Pockets of unrest remained, notably in the port city of Durban, where looters pillaged shops and racial tensions flared.
But in the main commercial city Johannesburg, shopkeepers and other residents sifted through debris, cleared up trash and assessed what remained of their ruined enterprises.
The rioting broke out in response to the jailing of ex-President Jacob Zuma last week for his failure to appear at a corruption inquiry.
It swiftly degenerated into looting and destruction, driven by widespread anger over the hardship and inequality that nearly three decades of democracy since the end of apartheid have failed to address.
The military called up all its reservists to bolster army and police who have struggled to contain the unrest.
The acting minister for the office of President Cyril Ramaphosa, Khumbudzo Ntshavheni, said troop numbers had been doubled since Wednesday to 10,000. This was still fewer than the 25,000 Defence Minister Nosiviwe Mapisa-Nqakula said on Wednesday had been requested.
Ntshavheni also said the death toll had risen to 91 deaths in KwaZulu-Natal, Zuma’s home province where his support is greatest, and stood at 26 in Gauteng, which includes Johannesburg, making a total of 117 killed so far. A total of 2,203 arrests had been made.
“We should be worried at the nature of violence that we’ve seen, the nature of criminality,” Foreign Minister Naledi Pandor said in an audio clip shared by her ministry.
“South Africa’s economy was just beginning to recover from the worst effects of the pandemic, this is going to further reverse our economic growth.”
In some neighbourhoods, vigilante groups have sprung up to protect their property. But there was also evidence the latest chaos may be exacerbating the racial tensions that are a legacy of the apartheid system.
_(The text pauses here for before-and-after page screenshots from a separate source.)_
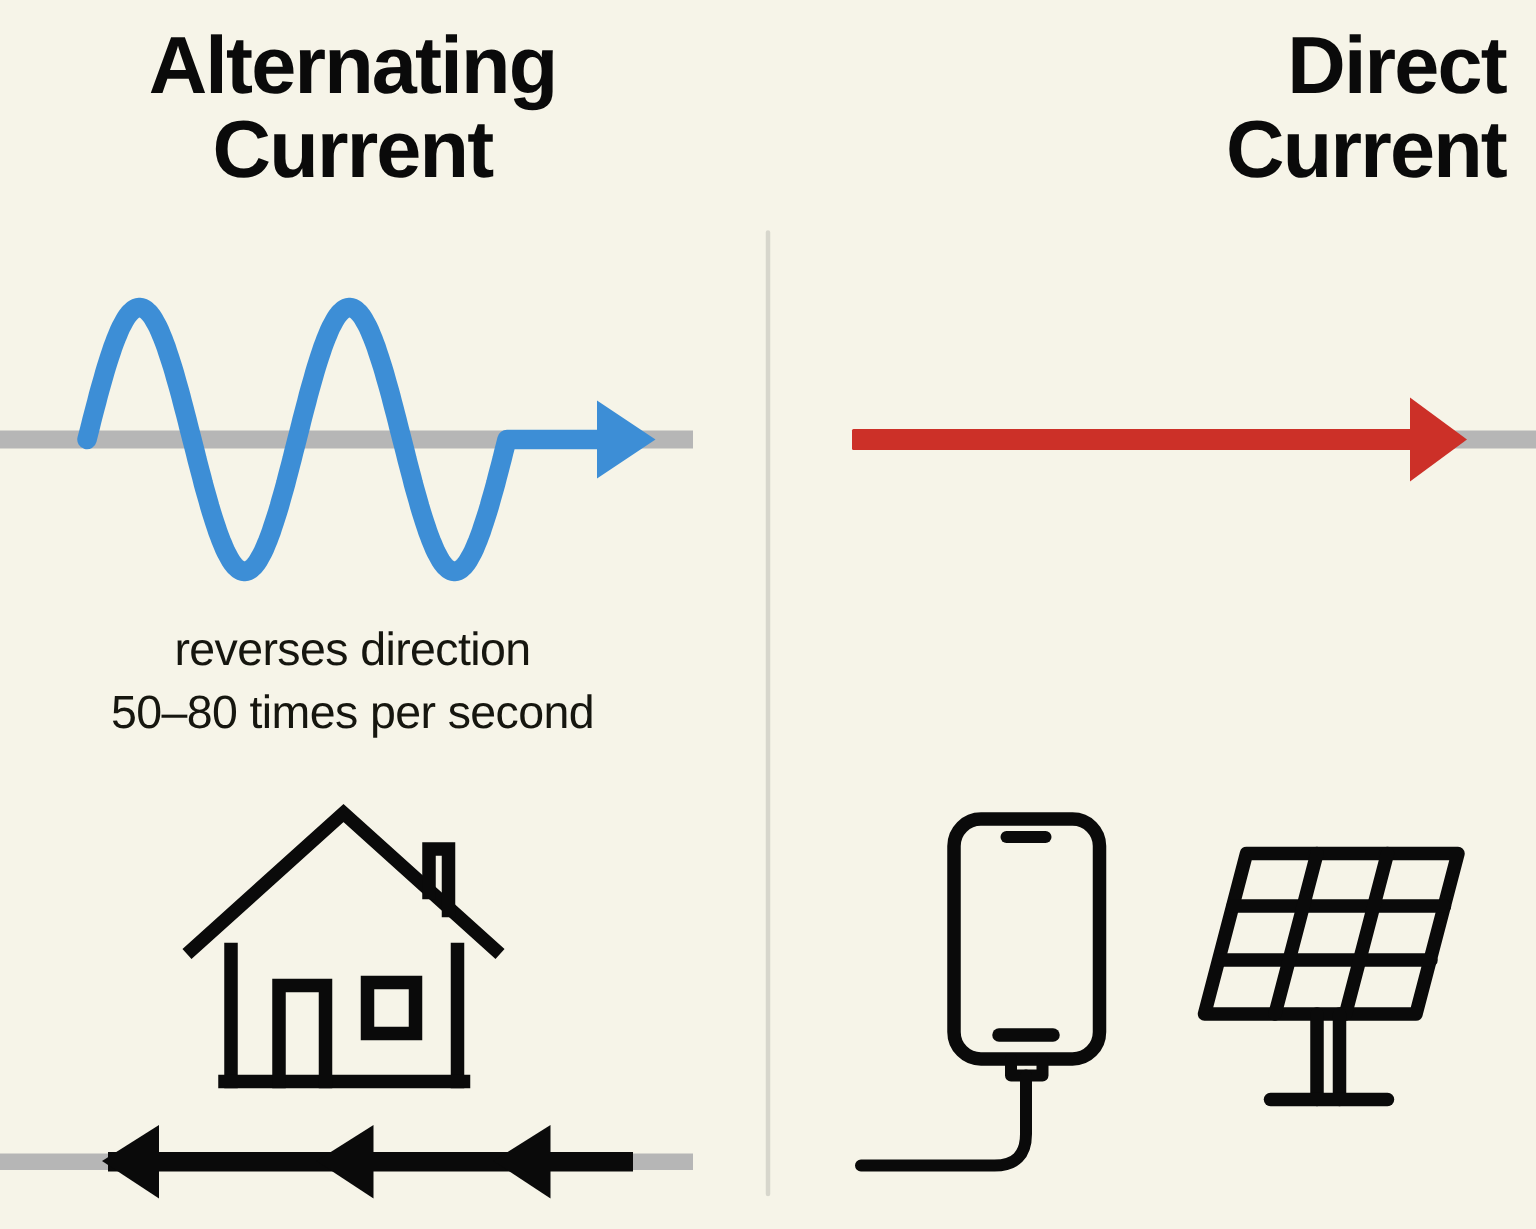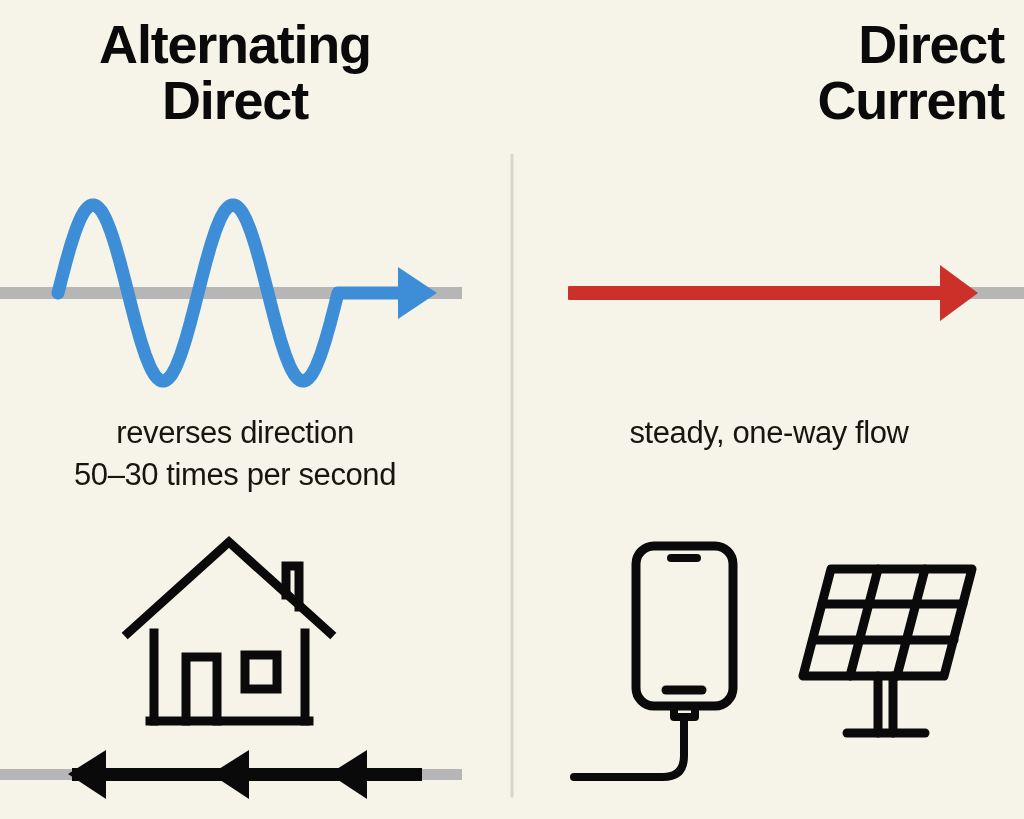"Alternating" div.panel-title { text: Direct -> Current }
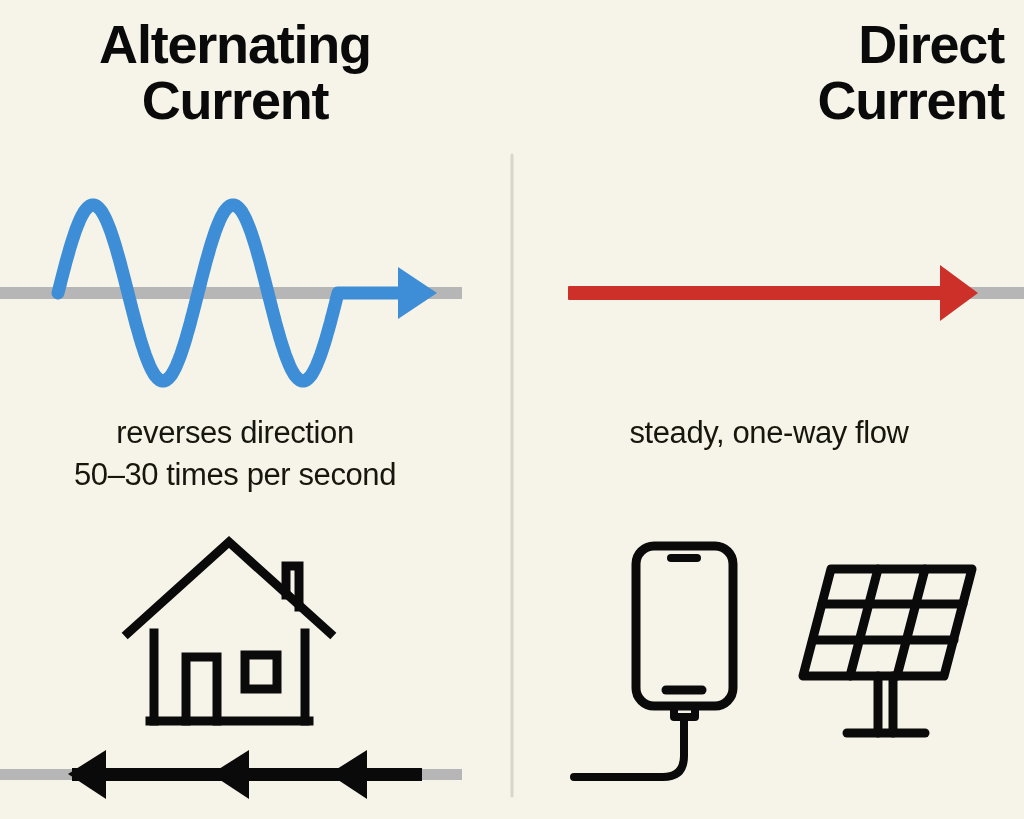"reverses direction" div.panel-caption { text: 30 -> 80 }
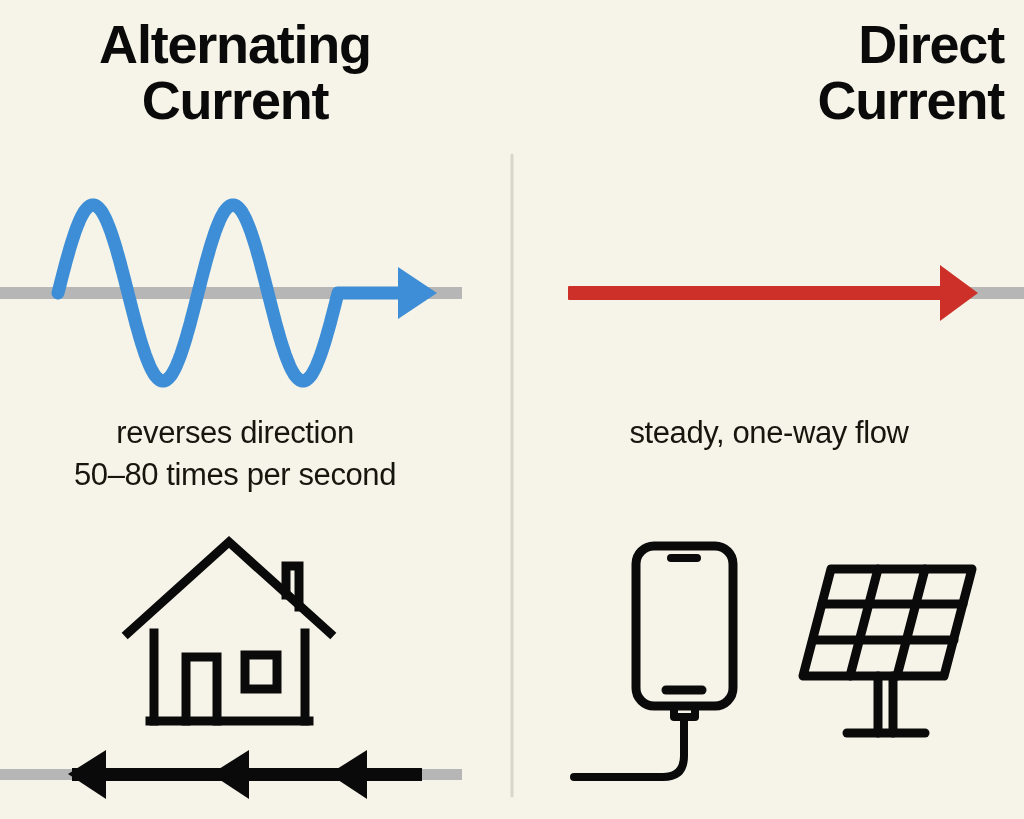"steady, one-way flow" div.panel-caption { html: <div>steady, one-way flow</div> -> none }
In Durban’s Phoenix neighbourhood, home to many South Africans of Indian descent, authorities reported conflict between them and Black citizens.
“There are ugly scenes playing out on the streets of Phoenix, the racial direction that these unrests are taking must be arrested speedily,” Police Minister Bheki Cele said.
Twenty people have been killed in Phoenix since the start of the violence last week, he later said on television.
An informal slum housing poor Blacks was burned down in the KwaZulu-Natal city of Pietermaritzburg, the mayor for the municipality that includes it said.
The ransacking of stores has left food and other essentials in short supply, and the closure of many petrol stations has also hit transport supply lines.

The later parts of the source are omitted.